The elemental mechanism of transcriptional pausing

We only have a few minor comments:

"the bypass fraction was shifted from ~22% at 10 μM GTP to ~7% at 100 μM GTP". Why is the bypass fraction lower at higher GTP here? This is inconsistent with Figure 1—figure supplement 1C that bypass fraction increases at higher GTP.

We thank the reviewers for catching this error. Bypass indeed increases at higher GTP, as shown in Figure 1G also. The sentence in question contained a typo reversing the GTP concentrations. It is now corrected in the revised manuscript to read "the bypass fraction was shifted from ~22% at 100 µM GTP to ~7% at 10 µM GTP".

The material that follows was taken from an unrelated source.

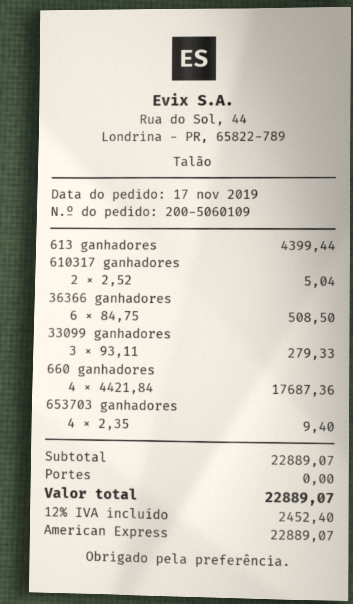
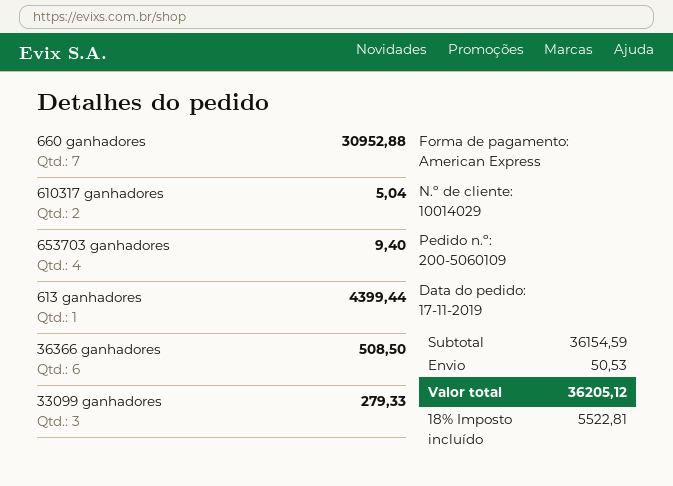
660 ganhadores: 4 for 17687.36 -> 7 for 30952.88
subtotal: 22889.07 -> 36154.59
shipping: 0.00 -> 50.53
tax: 12% = 2452.40 -> 18% = 5522.81
total: 22889.07 -> 36205.12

"upstream fork-junction (usFJ" should be "upstream fork-junction (usFJ)".

We thank the reviewers for catching this error and have made the suggested correction.

Subsection “Hybrid translocation is not rate-limiting for elemental pause escape”, first paragraph; please change to "(Figures 3D-F)", as Figure 3F is not cited in the manuscript.

We thank the reviewers for catching this error and have made the suggested correction.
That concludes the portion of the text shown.